Exercise goal:
For each entry, output its words exactly and leave any picture behind.

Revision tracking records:
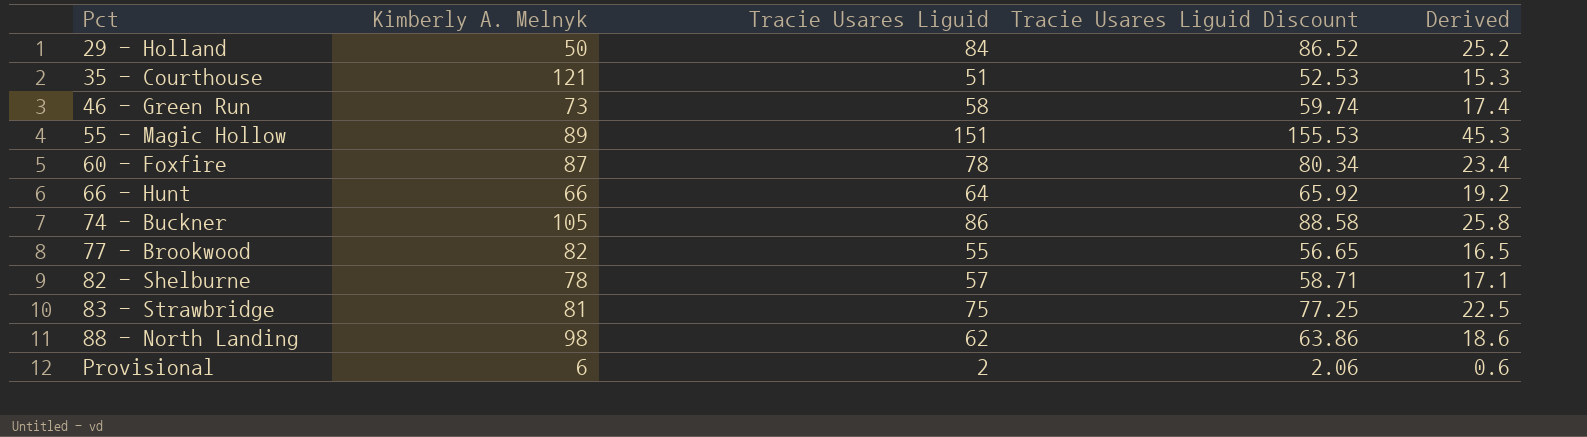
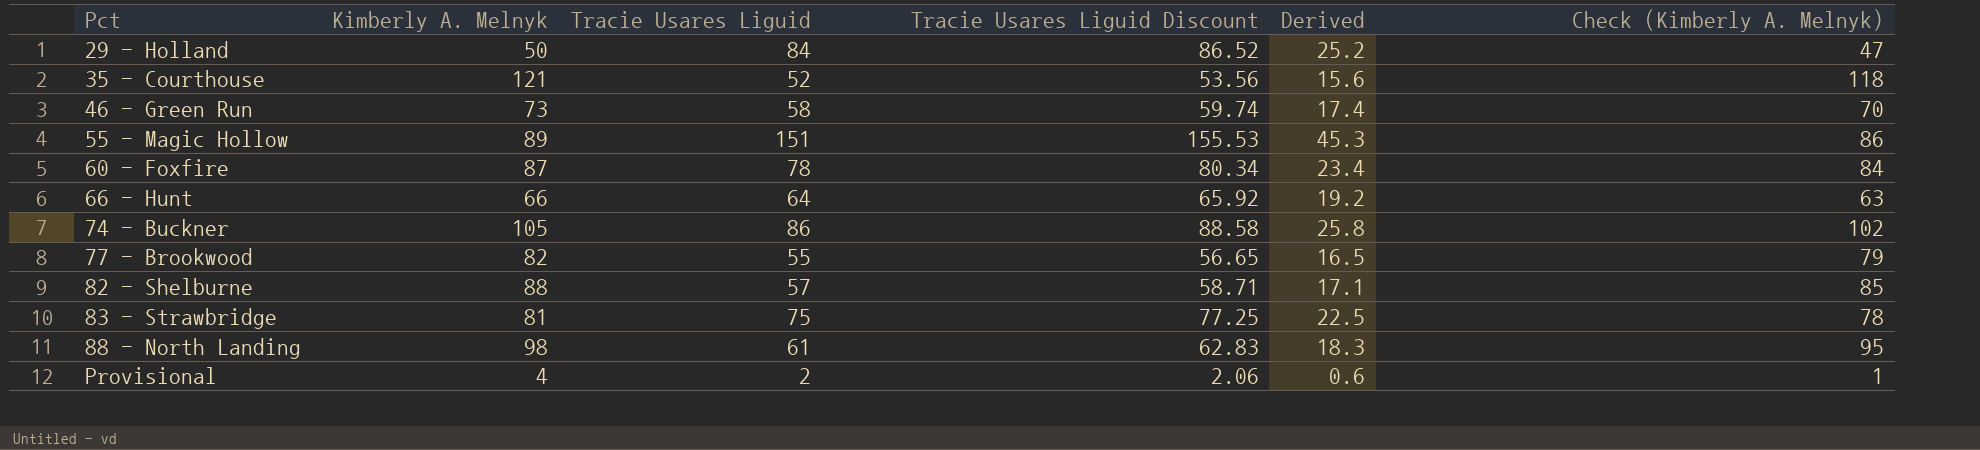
column Check (Kimberly A. Melnyk) | formula: none -> [Kimberly A. Melnyk] - 3
35 - Courthouse | Tracie Usares Liguid: 51 -> 52
35 - Courthouse | Tracie Usares Liguid Discount: 52.53 -> 53.56
35 - Courthouse | Derived: 15.3 -> 15.6
82 - Shelburne | Kimberly A. Melnyk: 78 -> 88
88 - North Landing | Tracie Usares Liguid: 62 -> 61
88 - North Landing | Tracie Usares Liguid Discount: 63.86 -> 62.83
88 - North Landing | Derived: 18.6 -> 18.3
Provisional | Kimberly A. Melnyk: 6 -> 4

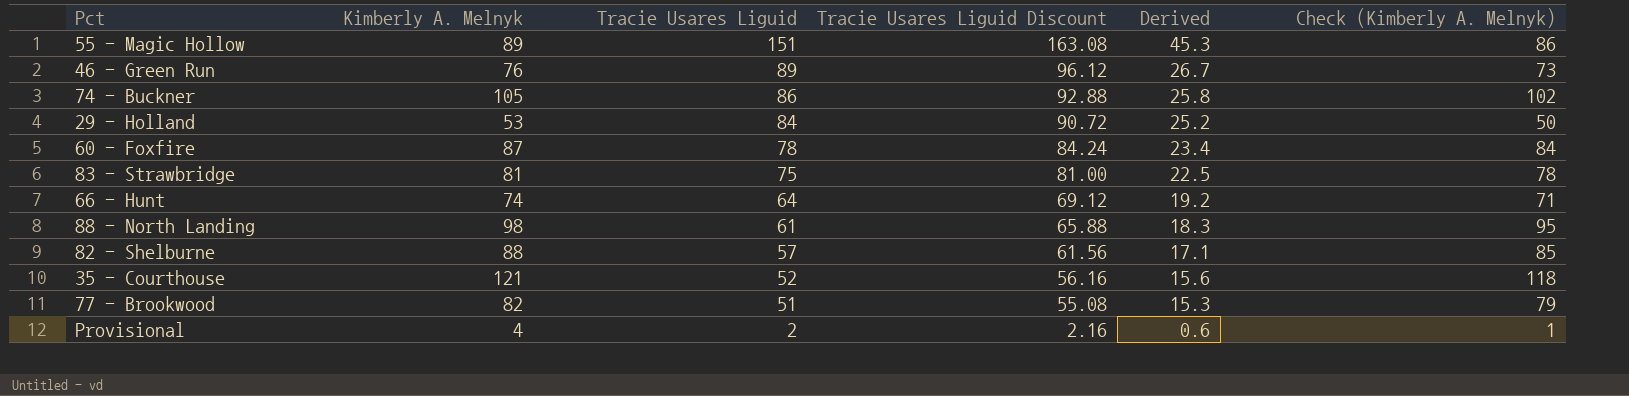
row order: Pct ascending -> Tracie Usares Liguid descending
column Tracie Usares Liguid Discount | formula: [Tracie Usares Liguid] * 1.03 -> [Tracie Usares Liguid] * 1.08
46 - Green Run | Kimberly A. Melnyk: 73 -> 76
46 - Green Run | Tracie Usares Liguid: 58 -> 89
46 - Green Run | Derived: 17.4 -> 26.7
46 - Green Run | Check (Kimberly A. Melnyk): 70 -> 73
29 - Holland | Kimberly A. Melnyk: 50 -> 53
29 - Holland | Check (Kimberly A. Melnyk): 47 -> 50
66 - Hunt | Kimberly A. Melnyk: 66 -> 74
66 - Hunt | Check (Kimberly A. Melnyk): 63 -> 71
77 - Brookwood | Tracie Usares Liguid: 55 -> 51
77 - Brookwood | Derived: 16.5 -> 15.3

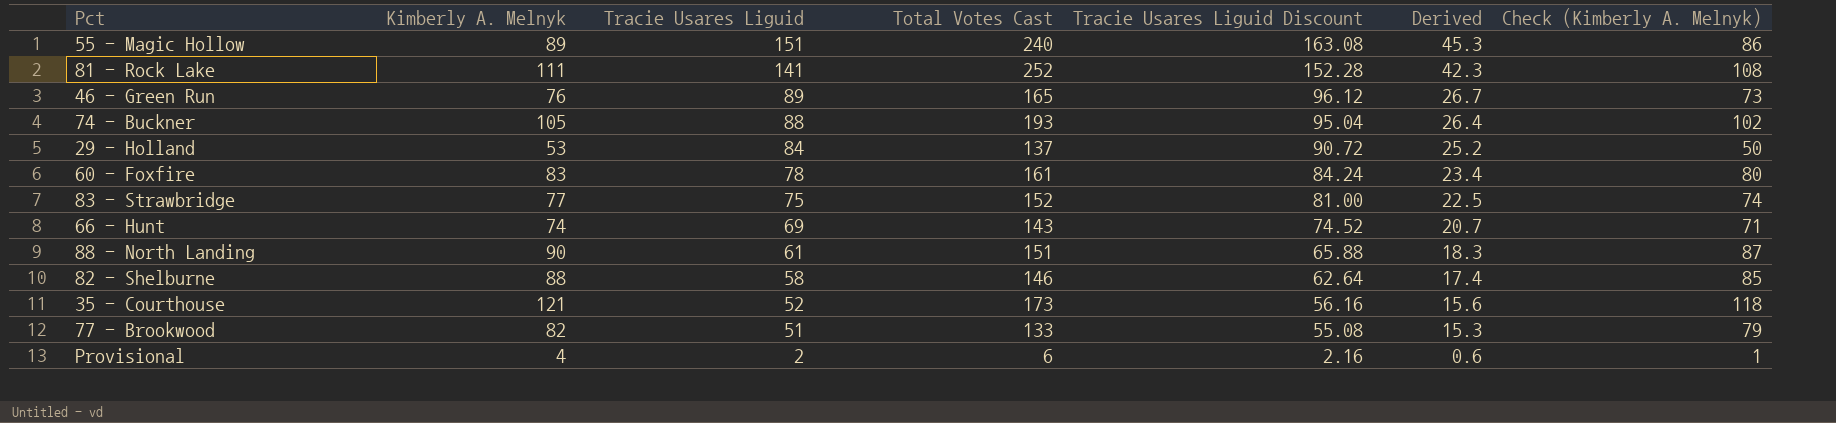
column Total Votes Cast | formula: none -> [Kimberly A. Melnyk] + [Tracie Usares Liguid]
row 81 - Rock Lake: none -> 111 | 141 | 252 | 152.28 | 42.3 | 108
74 - Buckner | Tracie Usares Liguid: 86 -> 88
74 - Buckner | Tracie Usares Liguid Discount: 92.88 -> 95.04
74 - Buckner | Derived: 25.8 -> 26.4
60 - Foxfire | Kimberly A. Melnyk: 87 -> 83
60 - Foxfire | Check (Kimberly A. Melnyk): 84 -> 80
83 - Strawbridge | Kimberly A. Melnyk: 81 -> 77
83 - Strawbridge | Check (Kimberly A. Melnyk): 78 -> 74
66 - Hunt | Tracie Usares Liguid: 64 -> 69
66 - Hunt | Tracie Usares Liguid Discount: 69.12 -> 74.52
66 - Hunt | Derived: 19.2 -> 20.7
88 - North Landing | Kimberly A. Melnyk: 98 -> 90
88 - North Landing | Check (Kimberly A. Melnyk): 95 -> 87
82 - Shelburne | Tracie Usares Liguid: 57 -> 58
82 - Shelburne | Tracie Usares Liguid Discount: 61.56 -> 62.64
82 - Shelburne | Derived: 17.1 -> 17.4

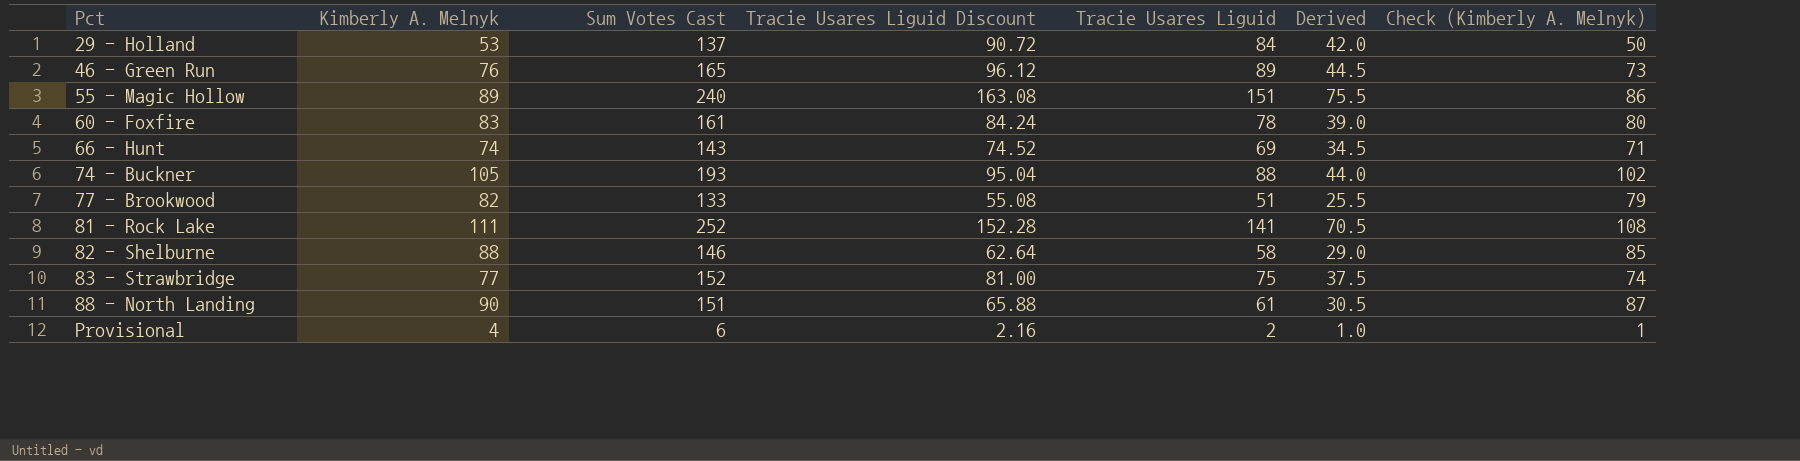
row order: Tracie Usares Liguid descending -> Pct ascending
column name: Total Votes Cast -> Sum Votes Cast
column Tracie Usares Liguid | position: 3 -> 5
column Derived | formula: [Tracie Usares Liguid] * 0.3 -> [Tracie Usares Liguid] * 0.5
row 35 - Courthouse: 121 | 52 | 173 | 56.16 | 15.6 | 118 -> none

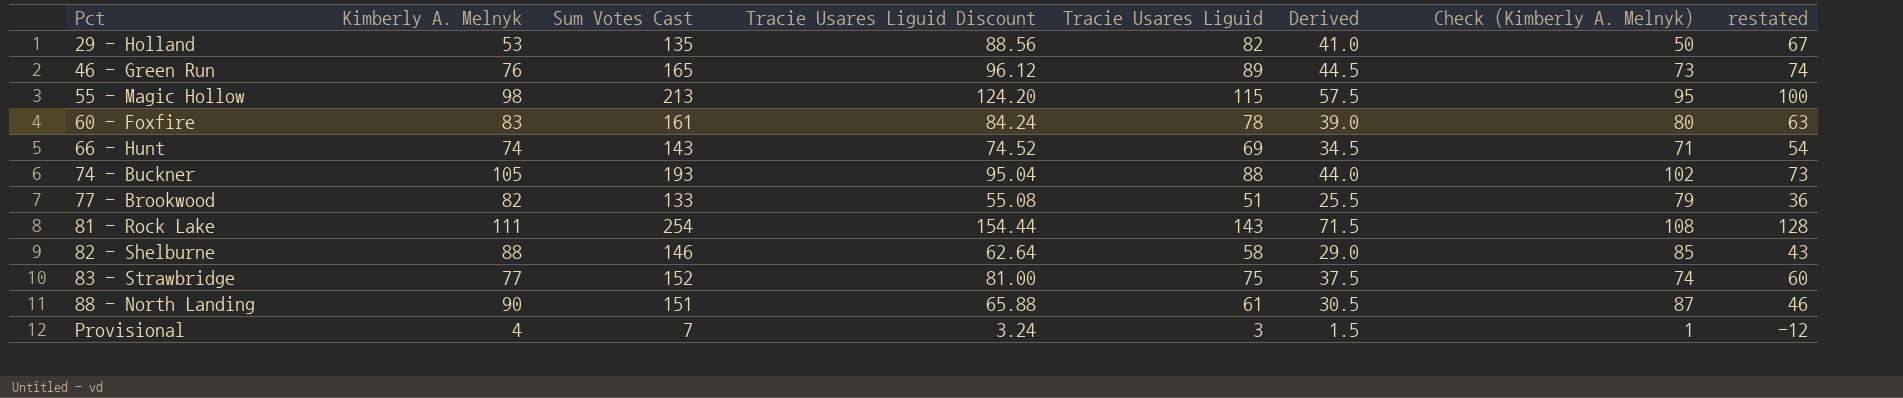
column restated | formula: none -> [Tracie Usares Liguid] - 15
29 - Holland | Sum Votes Cast: 137 -> 135
29 - Holland | Tracie Usares Liguid Discount: 90.72 -> 88.56
29 - Holland | Tracie Usares Liguid: 84 -> 82
29 - Holland | Derived: 42.0 -> 41.0
55 - Magic Hollow | Kimberly A. Melnyk: 89 -> 98
55 - Magic Hollow | Sum Votes Cast: 240 -> 213
55 - Magic Hollow | Tracie Usares Liguid Discount: 163.08 -> 124.20
55 - Magic Hollow | Tracie Usares Liguid: 151 -> 115
55 - Magic Hollow | Derived: 75.5 -> 57.5
55 - Magic Hollow | Check (Kimberly A. Melnyk): 86 -> 95
81 - Rock Lake | Sum Votes Cast: 252 -> 254
81 - Rock Lake | Tracie Usares Liguid Discount: 152.28 -> 154.44
81 - Rock Lake | Tracie Usares Liguid: 141 -> 143
81 - Rock Lake | Derived: 70.5 -> 71.5
Provisional | Sum Votes Cast: 6 -> 7
Provisional | Tracie Usares Liguid Discount: 2.16 -> 3.24
Provisional | Tracie Usares Liguid: 2 -> 3
Provisional | Derived: 1.0 -> 1.5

Your response:
column Check (Kimberly A. Melnyk) | formula: none -> [Kimberly A. Melnyk] - 3
35 - Courthouse | Tracie Usares Liguid: 51 -> 52
35 - Courthouse | Tracie Usares Liguid Discount: 52.53 -> 53.56
35 - Courthouse | Derived: 15.3 -> 15.6
82 - Shelburne | Kimberly A. Melnyk: 78 -> 88
88 - North Landing | Tracie Usares Liguid: 62 -> 61
88 - North Landing | Tracie Usares Liguid Discount: 63.86 -> 62.83
88 - North Landing | Derived: 18.6 -> 18.3
Provisional | Kimberly A. Melnyk: 6 -> 4

row order: Pct ascending -> Tracie Usares Liguid descending
column Tracie Usares Liguid Discount | formula: [Tracie Usares Liguid] * 1.03 -> [Tracie Usares Liguid] * 1.08
46 - Green Run | Kimberly A. Melnyk: 73 -> 76
46 - Green Run | Tracie Usares Liguid: 58 -> 89
46 - Green Run | Derived: 17.4 -> 26.7
46 - Green Run | Check (Kimberly A. Melnyk): 70 -> 73
29 - Holland | Kimberly A. Melnyk: 50 -> 53
29 - Holland | Check (Kimberly A. Melnyk): 47 -> 50
66 - Hunt | Kimberly A. Melnyk: 66 -> 74
66 - Hunt | Check (Kimberly A. Melnyk): 63 -> 71
77 - Brookwood | Tracie Usares Liguid: 55 -> 51
77 - Brookwood | Derived: 16.5 -> 15.3

column Total Votes Cast | formula: none -> [Kimberly A. Melnyk] + [Tracie Usares Liguid]
row 81 - Rock Lake: none -> 111 | 141 | 252 | 152.28 | 42.3 | 108
74 - Buckner | Tracie Usares Liguid: 86 -> 88
74 - Buckner | Tracie Usares Liguid Discount: 92.88 -> 95.04
74 - Buckner | Derived: 25.8 -> 26.4
60 - Foxfire | Kimberly A. Melnyk: 87 -> 83
60 - Foxfire | Check (Kimberly A. Melnyk): 84 -> 80
83 - Strawbridge | Kimberly A. Melnyk: 81 -> 77
83 - Strawbridge | Check (Kimberly A. Melnyk): 78 -> 74
66 - Hunt | Tracie Usares Liguid: 64 -> 69
66 - Hunt | Tracie Usares Liguid Discount: 69.12 -> 74.52
66 - Hunt | Derived: 19.2 -> 20.7
88 - North Landing | Kimberly A. Melnyk: 98 -> 90
88 - North Landing | Check (Kimberly A. Melnyk): 95 -> 87
82 - Shelburne | Tracie Usares Liguid: 57 -> 58
82 - Shelburne | Tracie Usares Liguid Discount: 61.56 -> 62.64
82 - Shelburne | Derived: 17.1 -> 17.4

row order: Tracie Usares Liguid descending -> Pct ascending
column name: Total Votes Cast -> Sum Votes Cast
column Tracie Usares Liguid | position: 3 -> 5
column Derived | formula: [Tracie Usares Liguid] * 0.3 -> [Tracie Usares Liguid] * 0.5
row 35 - Courthouse: 121 | 52 | 173 | 56.16 | 15.6 | 118 -> none

column restated | formula: none -> [Tracie Usares Liguid] - 15
29 - Holland | Sum Votes Cast: 137 -> 135
29 - Holland | Tracie Usares Liguid Discount: 90.72 -> 88.56
29 - Holland | Tracie Usares Liguid: 84 -> 82
29 - Holland | Derived: 42.0 -> 41.0
55 - Magic Hollow | Kimberly A. Melnyk: 89 -> 98
55 - Magic Hollow | Sum Votes Cast: 240 -> 213
55 - Magic Hollow | Tracie Usares Liguid Discount: 163.08 -> 124.20
55 - Magic Hollow | Tracie Usares Liguid: 151 -> 115
55 - Magic Hollow | Derived: 75.5 -> 57.5
55 - Magic Hollow | Check (Kimberly A. Melnyk): 86 -> 95
81 - Rock Lake | Sum Votes Cast: 252 -> 254
81 - Rock Lake | Tracie Usares Liguid Discount: 152.28 -> 154.44
81 - Rock Lake | Tracie Usares Liguid: 141 -> 143
81 - Rock Lake | Derived: 70.5 -> 71.5
Provisional | Sum Votes Cast: 6 -> 7
Provisional | Tracie Usares Liguid Discount: 2.16 -> 3.24
Provisional | Tracie Usares Liguid: 2 -> 3
Provisional | Derived: 1.0 -> 1.5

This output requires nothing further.